Dynamic Shape with Automatic Model Reloading#
NOTE: This feature is deprecated. Use model dynamic shapes instead.
Introduction#
This guide explains how to configure a model to accept input data in different shapes. In this example, it is done by reloading the model with a new shape each time it receives the request with a shape different than the one which is currently set.
Enable dynamic shape via model reloading by setting the shape
parameter to auto
. To configure and use the dynamic batch size, take advantage of:
Example client in Python face_detection.py that can be used to request inference with the desired input shape.
An example face_detection_retail_0004 model.
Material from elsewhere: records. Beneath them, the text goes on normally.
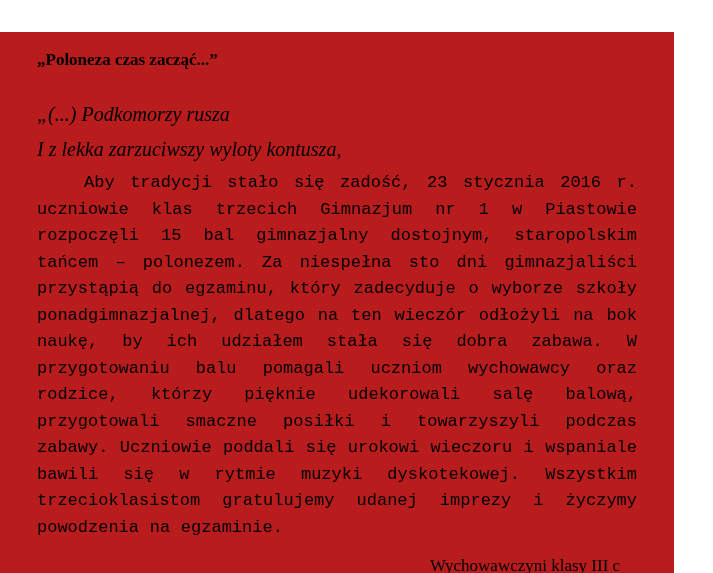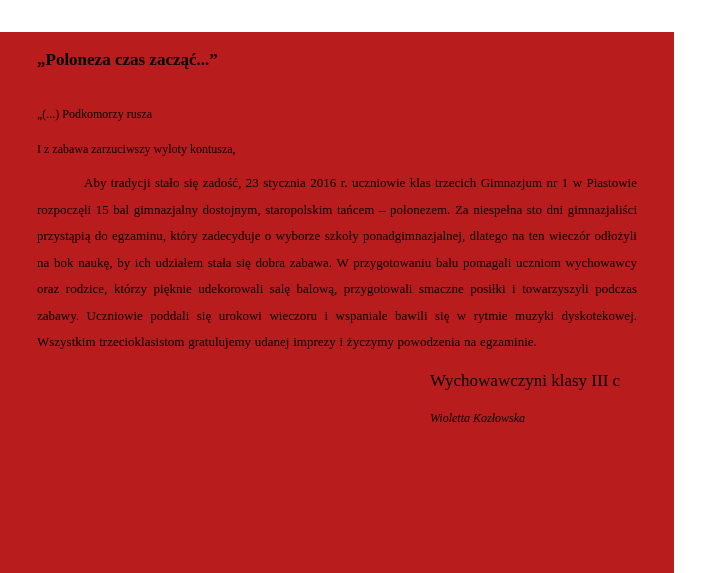--- a/index.html
+++ b/index.html
@@ -30,7 +30,8 @@
     margin-top: 26px;
   }
   .quote-line {
-    font-size: 12px;
+    font-style: italic;
+    font-size: 20px;
     line-height: 35px;
     white-space: pre-wrap;
   }

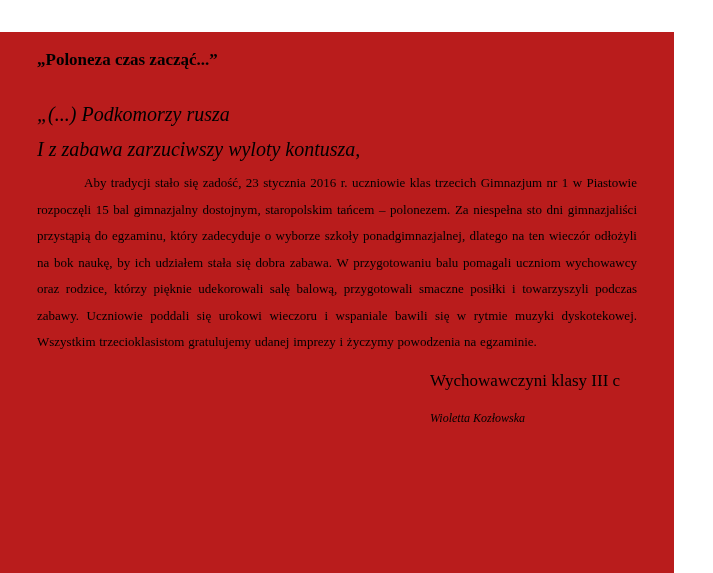--- a/index.html
+++ b/index.html
@@ -67,7 +67,7 @@
 
   <div class="quote-block">
     <p class="quote-line">„(...) Podkomorzy rusza</p>
-    <p class="quote-line">I z zabawa zarzuciwszy wyloty kontusza,</p>
+    <p class="quote-line">I z lekka zarzuciwszy wyloty kontusza,</p>
   </div>
 
   <p class="body-paragraph">Aby tradycji stało się zadość, 23 stycznia 2016 r.  uczniowie klas trzecich Gimnazjum nr 1 w Piastowie rozpoczęli 15 bal gimnazjalny dostojnym, staropolskim tańcem – polonezem. Za niespełna sto dni gimnazjaliści przystąpią do egzaminu, który zadecyduje o wyborze szkoły ponadgimnazjalnej, dlatego na ten wieczór odłożyli na bok naukę, by ich udziałem stała się dobra zabawa. W przygotowaniu balu pomagali uczniom wychowawcy oraz rodzice, którzy pięknie udekorowali salę balową, przygotowali smaczne posiłki i towarzyszyli podczas zabawy. Uczniowie poddali się urokowi wieczoru i wspaniale bawili się w rytmie muzyki dyskotekowej. Wszystkim trzecioklasistom gratulujemy udanej imprezy i życzymy powodzenia na egzaminie.</p>

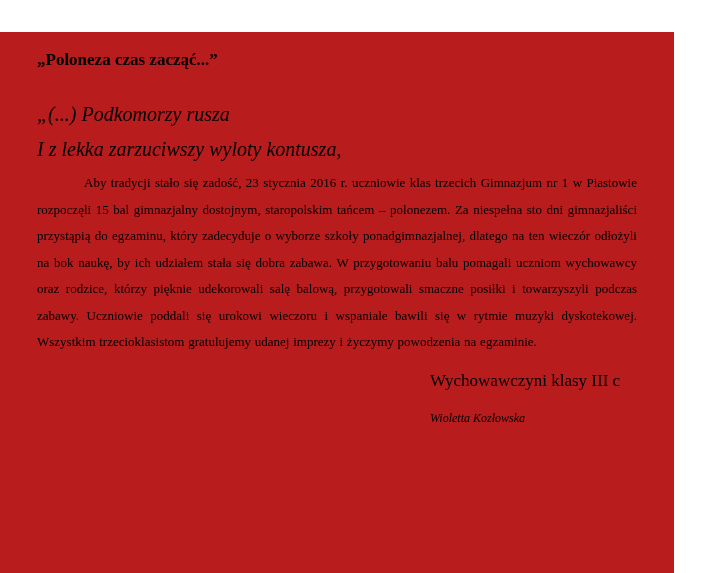--- a/index.html
+++ b/index.html
@@ -37,11 +37,12 @@
   }
   .body-paragraph {
     margin-top: 3px;
-    font-size: 13px;
+    font-size: 17px;
     line-height: 26.5px;
     text-align: justify;
     text-indent: 47px;
     word-spacing: 0.5px;
+    font-family: Liberation Mono, monospace;
   }
   .signature-block {
     margin-top: 12px;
When using the face_detection_retail_0004
model with the face_detection.py
script, images are reloaded and resized to the desired width and height. Then, the output is processed from the server, and the inference results are displayed with bounding boxes drawn around the predicted faces.
Steps#
Clone OpenVINO™ Model Server GitHub repository and enter model_server
directory.
git clone https://github.com/openvinotoolkit/model_server.git
cd model_server
Download the Pretrained Model#
Download the model files and store them in the models
directory
mkdir -p models/face_detection/1
curl https://storage.openvinotoolkit.org/repositories/open_model_zoo/2022.1/models_bin/3/face-detection-retail-0004/FP32/face-detection-retail-0004.bin https://storage.openvinotoolkit.org/repositories/open_model_zoo/2022.1/models_bin/3/face-detection-retail-0004/FP32/face-detection-retail-0004.xml -o models/face_detection/1/face-detection-retail-0004.bin -o models/face_detection/1/face-detection-retail-0004.xml
Pull the Latest Model Server Image#
Pull the latest version of OpenVINO™ Model Server from Docker Hub:
docker pull openvino/model_server:latest
Start the Model Server Container with the Model and Dynamic Batch Size#
Start the container using the image pulled in the previous step and mount the models
directory:
docker run --rm -d -v $(pwd)/models:/models -p 9000:9000 openvino/model_server:latest --model_name face-detection --model_path /models/face_detection --shape auto --port 9000
Run the Client#
cd demos/face_detection/python
virtualenv .venv
. .venv/bin/activate
pip install -r ../../common/python/requirements.txt
mkdir results_500x500
python face_detection.py --grpc_port 9000 --width 500 --height 500 --input_images_dir ../../common/static/images/people --output_dir results_500x500
mkdir results_600x400
python face_detection.py --grpc_port 9000 --width 600 --height 400 --input_images_dir ../../common/static/images/people --output_dir results_600x400
The results from running the client will be saved in the directory specified by --output_dir
NOTE: reloading the model takes time and during each reload new requests are queued. Frequent model reloading may negatively affect overall performance.